When I first came to Cat Depot to volunteer, I was very impressed with the sturdy and spacious building, immaculate cleanliness, roomy pods for cats, and overall newness of it. I've volunteered at other animal shelters, and was excited to be a part of an animal welfare organization that had so many quality resources at its disposal.
I love all cats, but have a soft spot for recovering feral cats. I've learned with experience that patience and noninvasive interaction are essential for them to trust people. So I was surprised when I saw feral kittens caged in brightly lit, busy area. Shelley Thayer, the director, told me that the objective was to get them to sit in a lap as soon as possible; they would have to be sent to a feral colony if they couldn't 'turn' them in ten days. Tough love, the she called it. After being accosted with constant noise and interaction, the kittens would tolerate being held, but appeared untrusting of people. Some would take longer to be acclimate, and respond with fearful aggression to the volunteers trying to help.

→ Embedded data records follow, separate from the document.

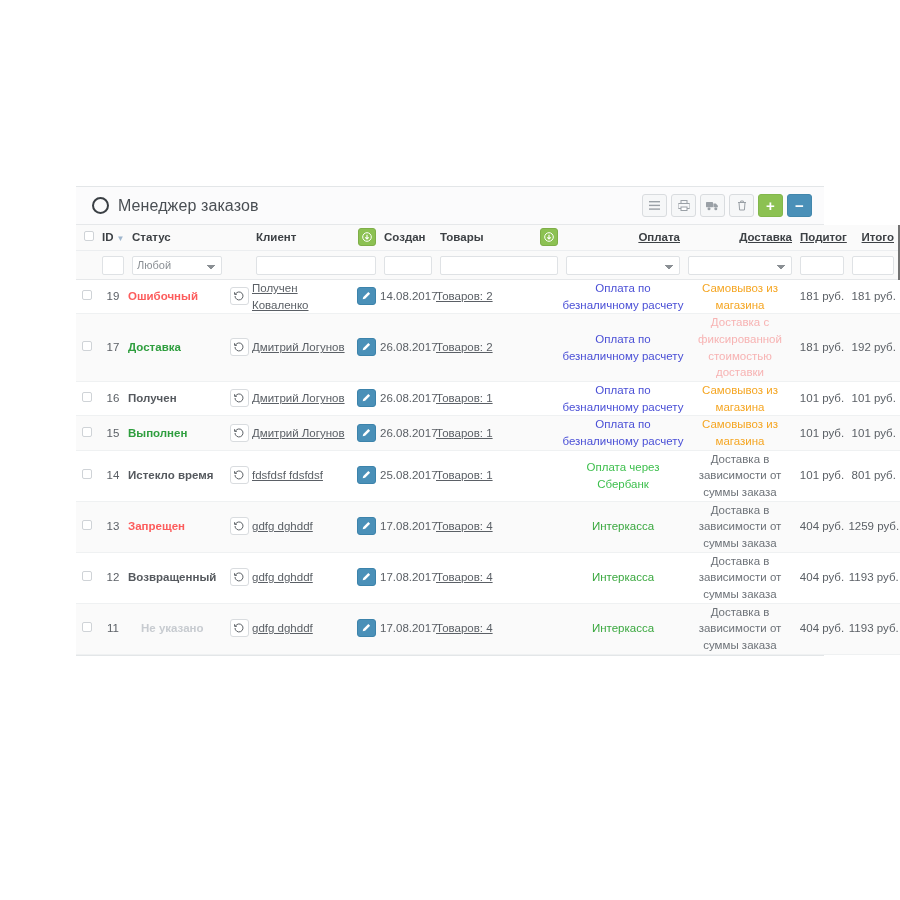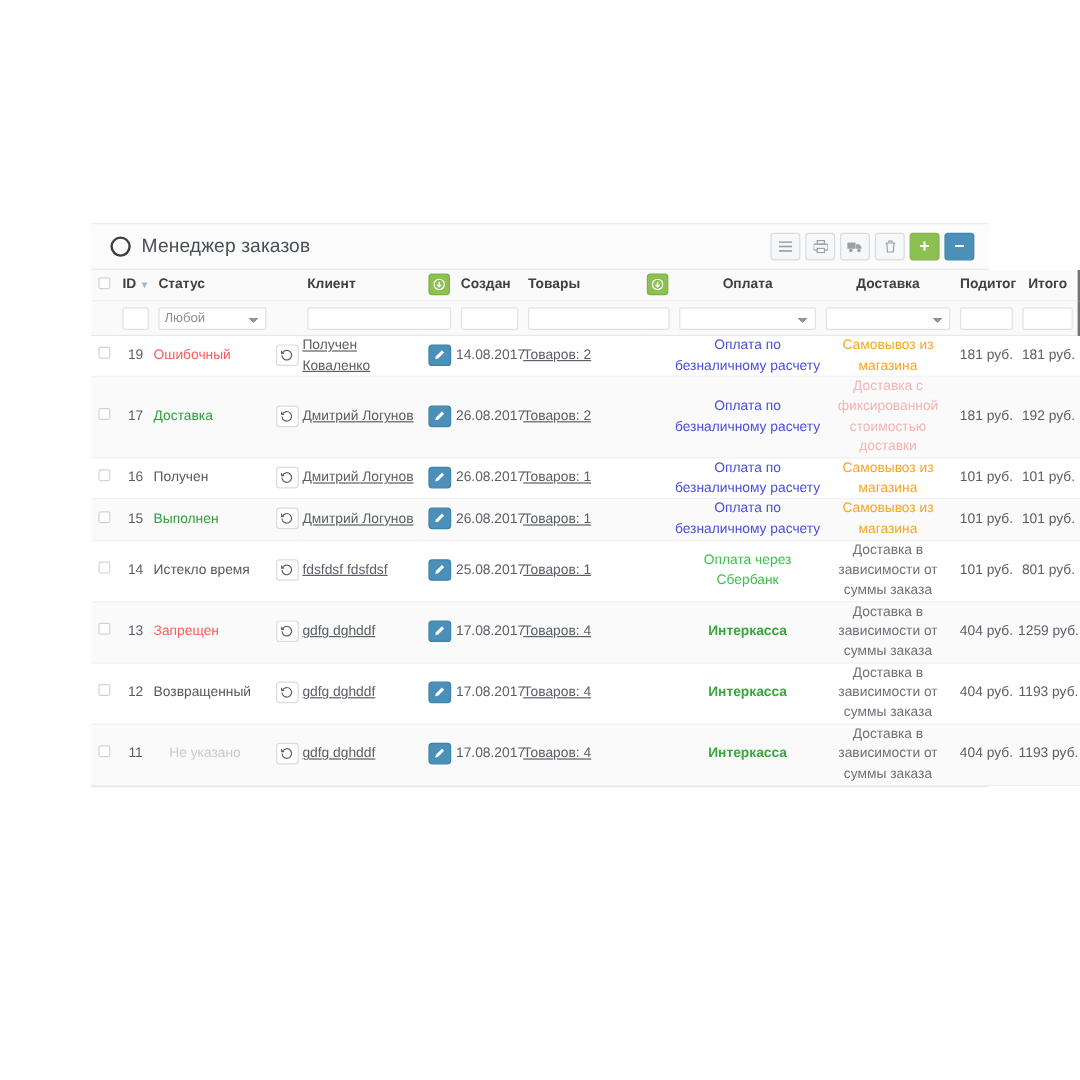"Оплата" th.center { text-align: center -> right; text-decoration: none -> underline }
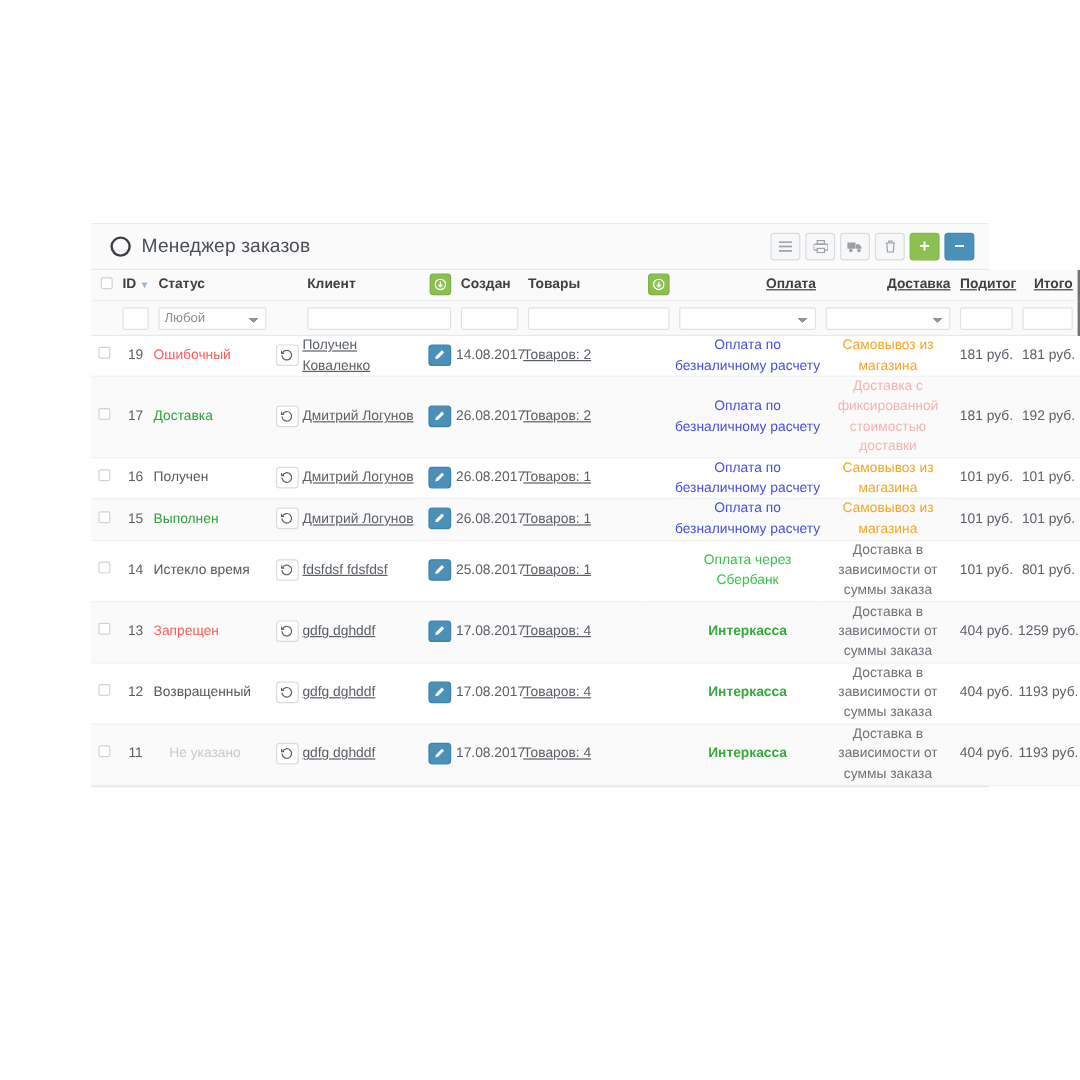"Ошибочный" .status { font-weight: 400 -> 700 }
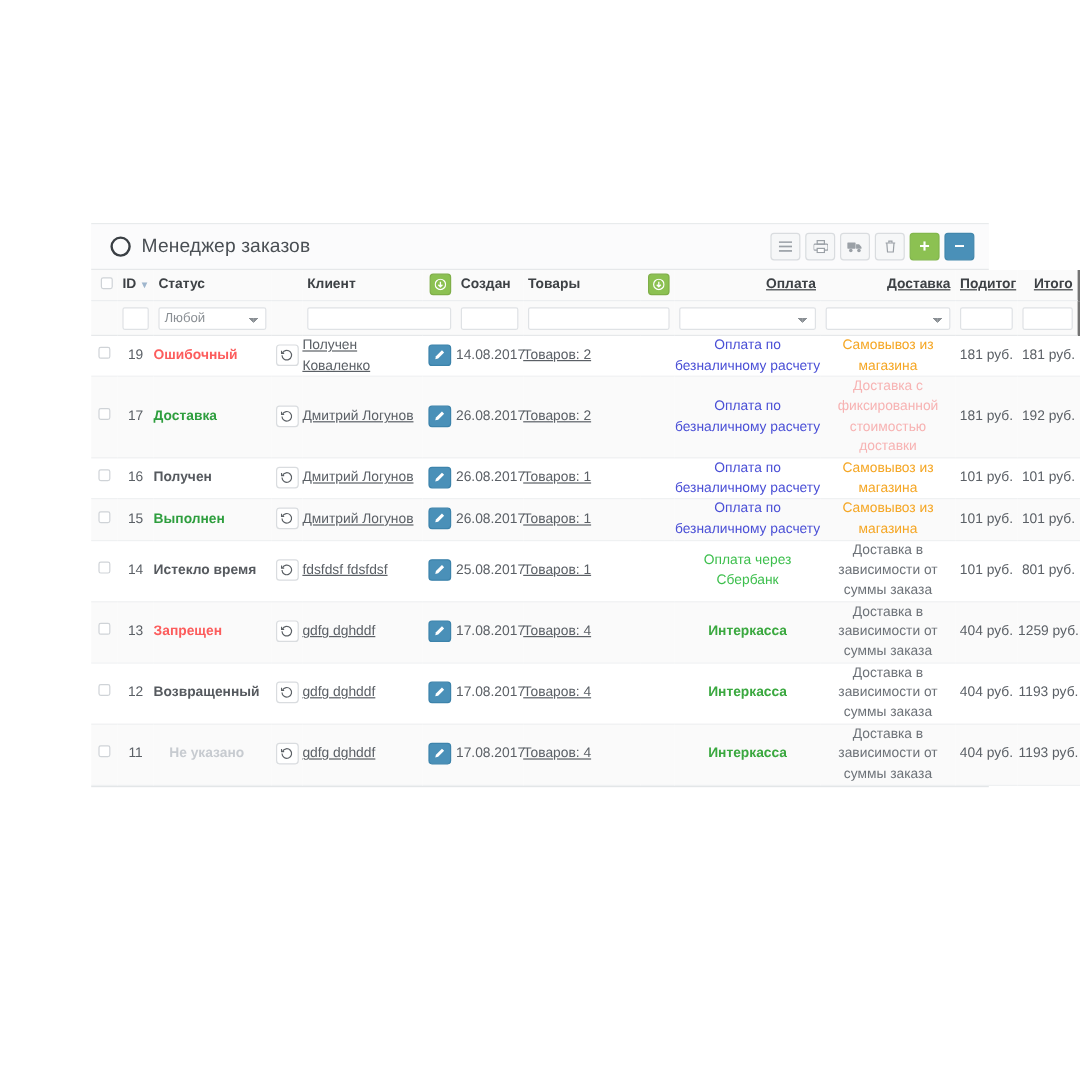"Интеркасса" .pay-green2 { font-weight: bold -> none }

I thought of my old shelter, when we volunteers helped a highly aggressive, frightened kitten become a loving, adoptable pet. We kept his space dark, read to him, offered small treats at the front of his kennel and played with toys where he could observe us. We didn't even try to pick him up or touch him- besides, he would have taken our faces off! When he learned that we would not invade his space, and did interesting things, he approached when he was ready- he actually climbed out of his kennel and into my lap, purring and kneading. :) We worked with him maybe a couple hours, for four or five days. Nothing special or time consuming.
What concerned me even more than the sensory overload technique used on kittens, was the treatment of the recovering adult feral cats. They were basically warehoused, since they were not going to be transformed into lap cats. This floored me - any true cat person knows not all cats are lap cats! I was told they were probably going to be shipped off to feral colonies elsewhere. The employees who were familiar with these cats (who had been in their care for YEARS) were understandably too busy to help socialize them, and appreciated the few volunteers who cared enough to reach out to these shy cats. Many of them were sweet, with quirky personalities that a hard boiled cat person would appreciate, but the public was not allowed to go in and socialize with them.
Many of the habits that cat people instinctively understand were actively shunned and discouraged. The director threw a fit when I gave the cats a cardboard box to play in - she said it would make them regress into feral behavior again. Then she was furious when she saw me petting a cat in a sheltered fleece basket. This cat had been hissing and swatting because she was new to the pod, and nervous about the new cats around her; I found a place for her where she didn't have to look at other cats, and focused my attention on getting her calm. Shelley pulled the cat out of its safe place, dumped it on the floor, and said "See? That's better. I know you think these cats are special snowflakes, but they need to learn to be social."
The final straw for me was the grand opening; loud music was blasting throughout the shelter, making many cats nervous and scared. A lot of them hid in the only hiding place they had available: their litter boxes. What kind of an impression would this make on a person wanting to adopt a cat?
It's truly a shame that a place with such wonderful resources and potential is more concerned with PR than actual animal care. I understand that Ms. Thayer was in marketing before she was director. What she needs to realize is that cats are NOT a homogenized product to be packaged and sold. All cats are different, and anyone who appreciates cats knows this to be true.